George Saunders makes me laugh. And despite the weight of what he sometimes addresses, his style is light enough to make for acceptable three a.m. rocking a baby to sleep reading.

Thanks to Zach's recommendation, I read Cavell's Must We Mean What We Say, which was great. Especially in its discussion of films.

The Coen Brothers' adaptation of No Country for Old Men gets less impressive on repeated viewings. And it becomes more and more a betrayal of the heart of the text, too.

Six discs of Miles Davis On the Corner is overkill, but hearing the original album with more depth, if not more clarity, brings the fear in a way that the previous CD couldn't. Plus, if you buy the whole box, you get another excuse to listen to "He Loved Him Madly," which is one of the most brilliant (or at least entertaining) explorations of nothing happening quickly that I can think of. It's like "Once Upon a Time in the West." And just as Greg Lawson insisted that if you don't like that movie, then you don't like movies, I would argue that if you don't like that song, then you don't like music. Or not. Maybe "Gimme Shelter" is a better example of such a dichotomy.

And, having used the word dichotomy, I am forced to publish.

Maya Joyce


Right. In December, we went from a family of three to a full-scale, full-size, full-force family of four when we adopted Maya Joyce, born on November 2, and, as you can see, beautiful.

Harper says he loves her.

But, then, he does seem to time his loudest renditions of "I Walk the Line" or his loudest imitations of brachiosauri for when she has just fallen asleep.

Whither Goest Honky?

Some lessons of the last season and a half:

1. Never take an extra class. Sure, your department may offer one to you. Sure, it might help your colleagues to take it. Sure, overall class sizes will decrease. Sure, your district will probably pay you a little more. Sure, you might think you're man (or wo-) enough to handle it. Nonetheless, don't do it.

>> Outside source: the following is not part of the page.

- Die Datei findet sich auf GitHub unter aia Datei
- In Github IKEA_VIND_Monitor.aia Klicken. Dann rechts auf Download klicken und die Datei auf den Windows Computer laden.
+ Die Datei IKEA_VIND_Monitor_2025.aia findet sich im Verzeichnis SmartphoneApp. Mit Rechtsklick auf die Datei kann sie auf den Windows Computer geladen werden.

2. Never decide to try for National Board Certification in the same year that you take on an extra teaching responsibility. Sure, you can get through it, but only in the sense that you can get through a marathon without training, in the sense that you can survive just about anything. Surviving, of course, ain't living.

3. Never take an extra class and try for National Board Certification if there's any possibility that the number of children in your family might double during the year.

4. You can survive on very little sleep (and catch up 75 seconds at a time at stoplights, too), but, as I said, surviving ain't the same as living. Plus, going without sleep has removed the already-tenuously-attached filter from my mouth, allowing way too many things to be said that shouldn't be said. Not in class, anyway. (I'm proud, though, that earlier today I resisted the urge, when asked whether I considered myself a master of anything (in the context of higher education, for what it's worth), to reply that I'm actually pretty good at putting worms on hooks. To say nothing of crafting stupidly complicated sentences).